> [Task brief]: Nothing but the lines from the one with "- Introducing Axon Ivy Portal v11.2!" down to the one with "Axon Ivy engine." should be returned, exactly and with both ends included, from the material below.
== Segment start ==
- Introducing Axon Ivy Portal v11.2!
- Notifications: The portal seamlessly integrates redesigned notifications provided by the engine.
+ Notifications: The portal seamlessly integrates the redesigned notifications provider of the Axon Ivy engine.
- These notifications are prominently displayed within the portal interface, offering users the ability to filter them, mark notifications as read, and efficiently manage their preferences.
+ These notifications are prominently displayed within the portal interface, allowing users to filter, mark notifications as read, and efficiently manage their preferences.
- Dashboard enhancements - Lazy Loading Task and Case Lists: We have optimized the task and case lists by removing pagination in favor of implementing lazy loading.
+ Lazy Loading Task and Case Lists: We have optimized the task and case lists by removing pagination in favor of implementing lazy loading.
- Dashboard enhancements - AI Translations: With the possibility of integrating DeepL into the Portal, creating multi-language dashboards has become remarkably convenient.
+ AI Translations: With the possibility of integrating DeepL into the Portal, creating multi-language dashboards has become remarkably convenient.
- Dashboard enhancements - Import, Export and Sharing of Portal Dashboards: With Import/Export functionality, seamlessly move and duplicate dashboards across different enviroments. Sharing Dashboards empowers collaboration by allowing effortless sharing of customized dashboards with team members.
== Segment end ==
== Segment start ==
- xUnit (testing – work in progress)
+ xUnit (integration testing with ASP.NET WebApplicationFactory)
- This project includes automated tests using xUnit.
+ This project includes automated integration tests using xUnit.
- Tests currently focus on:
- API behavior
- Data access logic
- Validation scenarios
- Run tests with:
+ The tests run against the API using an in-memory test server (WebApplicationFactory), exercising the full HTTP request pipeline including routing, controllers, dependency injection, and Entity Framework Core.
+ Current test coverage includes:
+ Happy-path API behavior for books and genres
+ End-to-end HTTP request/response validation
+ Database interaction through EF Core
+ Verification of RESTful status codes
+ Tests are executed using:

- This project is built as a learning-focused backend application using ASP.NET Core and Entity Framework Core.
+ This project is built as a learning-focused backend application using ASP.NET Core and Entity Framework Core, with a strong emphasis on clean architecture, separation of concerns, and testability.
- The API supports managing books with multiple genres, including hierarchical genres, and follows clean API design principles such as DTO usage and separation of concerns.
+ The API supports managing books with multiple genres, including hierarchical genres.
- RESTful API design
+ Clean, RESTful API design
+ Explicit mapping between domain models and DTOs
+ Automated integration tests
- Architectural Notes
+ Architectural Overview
== Segment end ==
> [Problem solution]:
- Introducing Axon Ivy Portal v11.2!
- Notifications: The portal seamlessly integrates redesigned notifications provided by the engine.
+ Notifications: The portal seamlessly integrates the redesigned notifications provider of the Axon Ivy engine.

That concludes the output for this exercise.